Source material =>
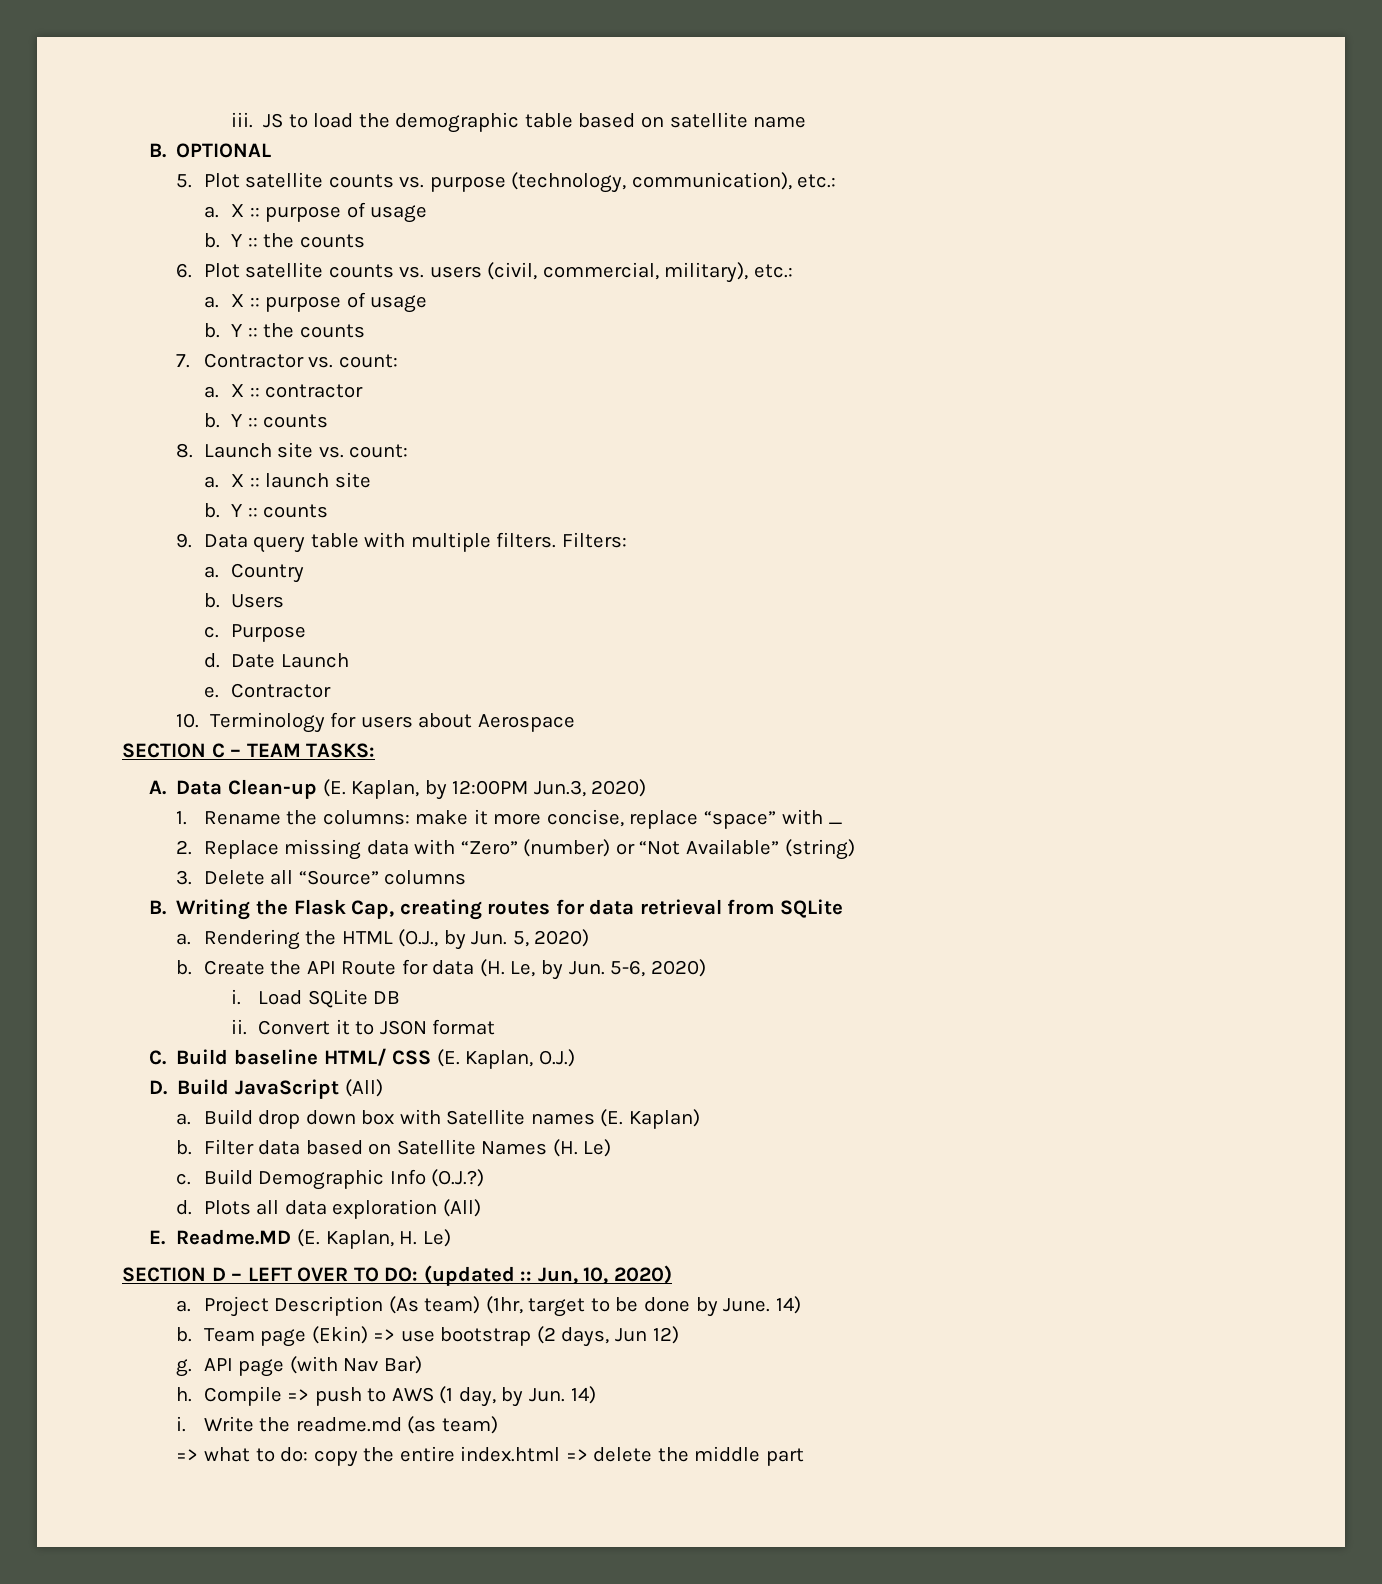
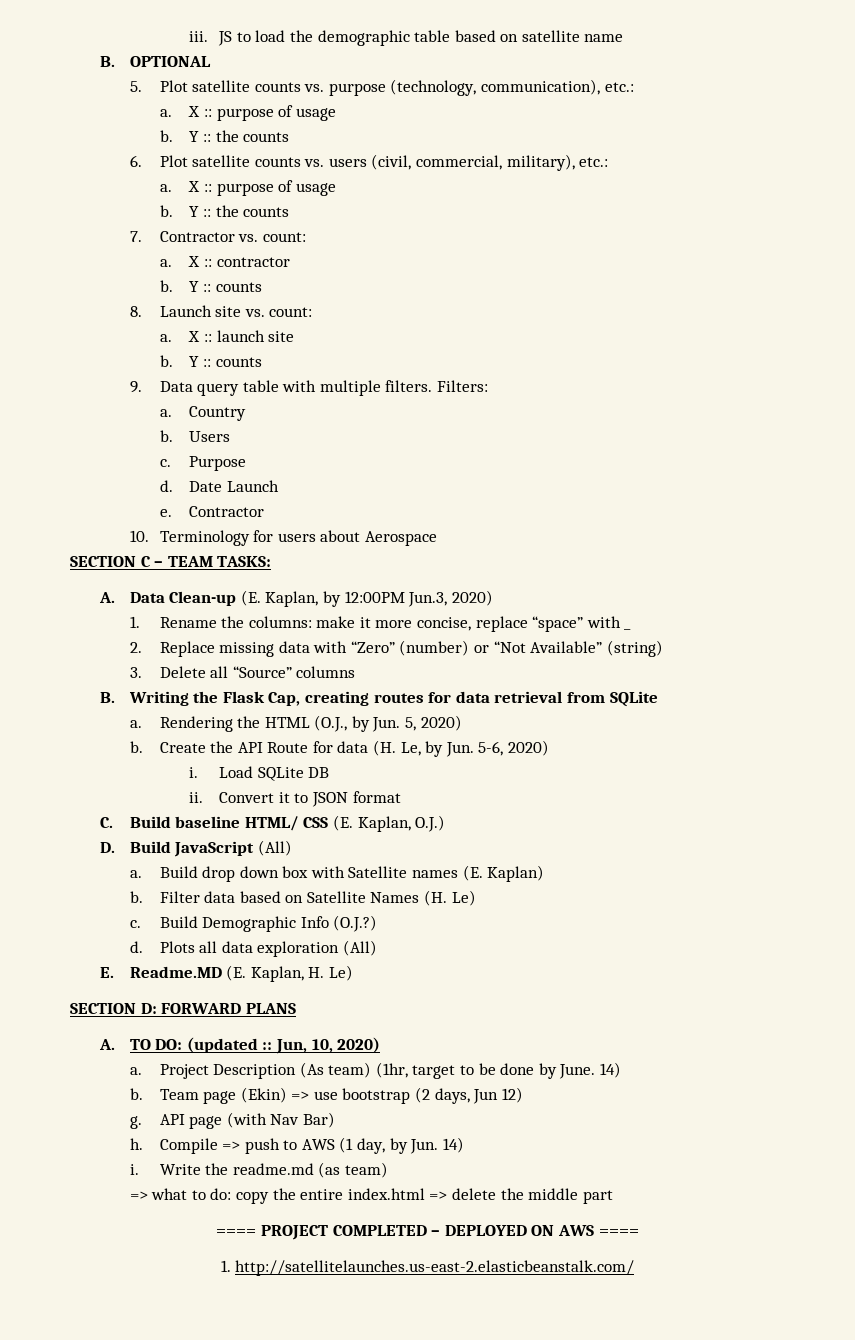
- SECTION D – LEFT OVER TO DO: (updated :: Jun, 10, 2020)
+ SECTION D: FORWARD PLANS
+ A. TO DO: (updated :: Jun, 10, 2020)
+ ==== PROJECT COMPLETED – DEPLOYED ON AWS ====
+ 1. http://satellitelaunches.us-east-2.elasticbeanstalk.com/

==

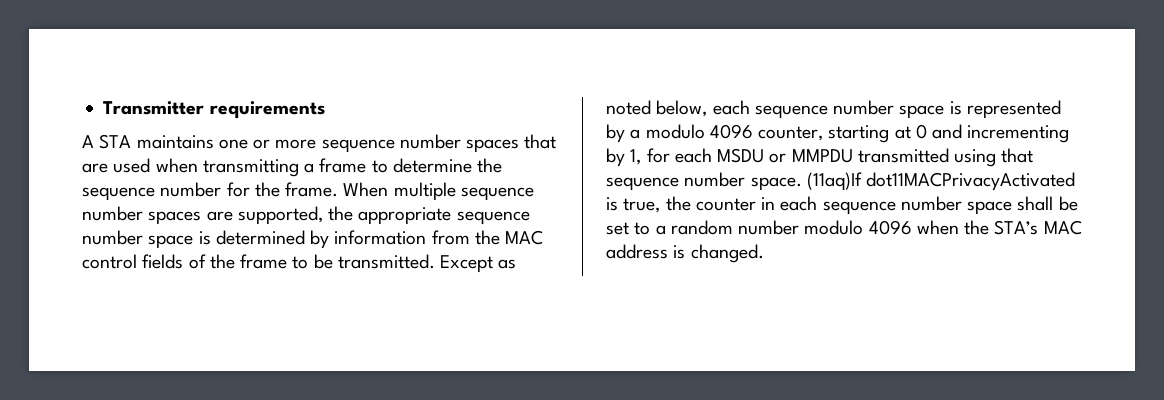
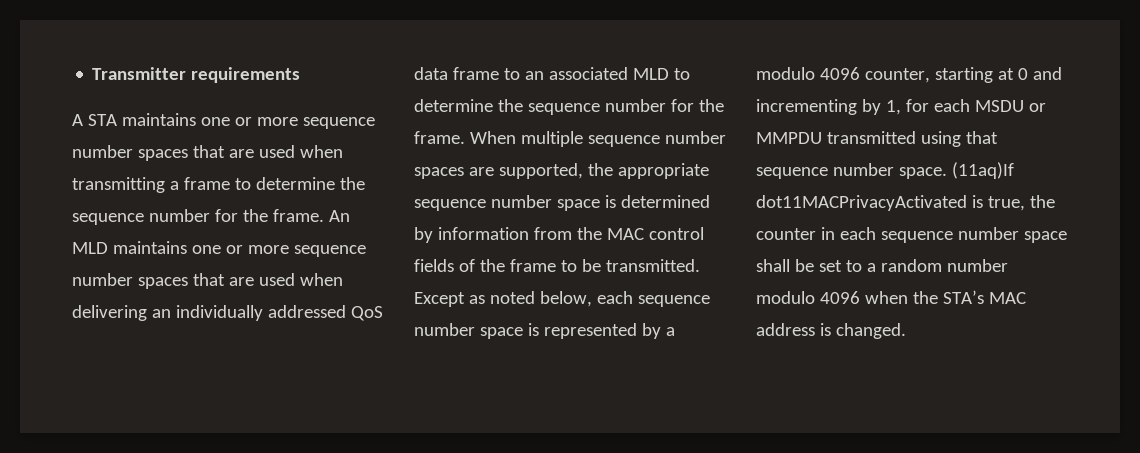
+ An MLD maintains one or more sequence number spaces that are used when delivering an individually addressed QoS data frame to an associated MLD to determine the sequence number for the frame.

...

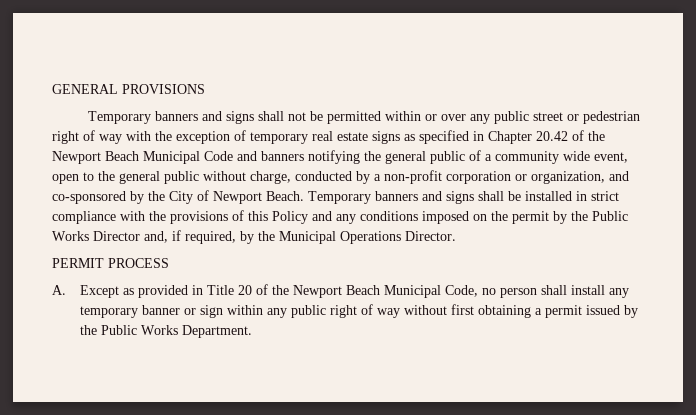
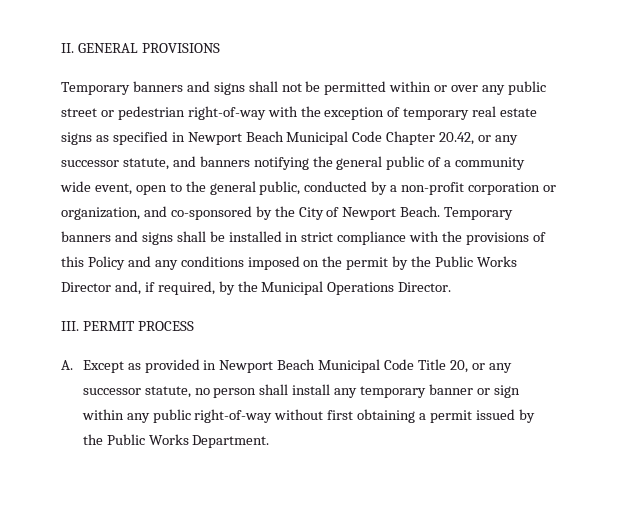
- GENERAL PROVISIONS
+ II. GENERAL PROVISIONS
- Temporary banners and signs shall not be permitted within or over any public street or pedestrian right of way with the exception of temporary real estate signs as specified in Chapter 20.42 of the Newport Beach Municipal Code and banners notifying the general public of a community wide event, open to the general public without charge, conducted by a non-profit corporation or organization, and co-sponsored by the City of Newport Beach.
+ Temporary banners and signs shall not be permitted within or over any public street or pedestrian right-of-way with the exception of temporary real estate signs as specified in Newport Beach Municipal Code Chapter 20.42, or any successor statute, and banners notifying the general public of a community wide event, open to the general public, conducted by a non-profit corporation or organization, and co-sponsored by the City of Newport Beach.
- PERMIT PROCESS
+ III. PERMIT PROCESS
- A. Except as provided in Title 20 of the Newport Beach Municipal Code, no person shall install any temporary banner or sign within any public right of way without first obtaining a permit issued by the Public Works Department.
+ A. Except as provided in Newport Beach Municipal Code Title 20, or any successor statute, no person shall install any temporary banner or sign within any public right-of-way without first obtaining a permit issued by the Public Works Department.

Exercise details =>
From the entries above, extract only the lines running from the one containing "- GENERAL PROVISIONS" through the one containing "provided in Newport", inclusive.

Answer box =>
- GENERAL PROVISIONS
+ II. GENERAL PROVISIONS
- Temporary banners and signs shall not be permitted within or over any public street or pedestrian right of way with the exception of temporary real estate signs as specified in Chapter 20.42 of the Newport Beach Municipal Code and banners notifying the general public of a community wide event, open to the general public without charge, conducted by a non-profit corporation or organization, and co-sponsored by the City of Newport Beach.
+ Temporary banners and signs shall not be permitted within or over any public street or pedestrian right-of-way with the exception of temporary real estate signs as specified in Newport Beach Municipal Code Chapter 20.42, or any successor statute, and banners notifying the general public of a community wide event, open to the general public, conducted by a non-profit corporation or organization, and co-sponsored by the City of Newport Beach.
- PERMIT PROCESS
+ III. PERMIT PROCESS
- A. Except as provided in Title 20 of the Newport Beach Municipal Code, no person shall install any temporary banner or sign within any public right of way without first obtaining a permit issued by the Public Works Department.
+ A. Except as provided in Newport Beach Municipal Code Title 20, or any successor statute, no person shall install any temporary banner or sign within any public right-of-way without first obtaining a permit issued by the Public Works Department.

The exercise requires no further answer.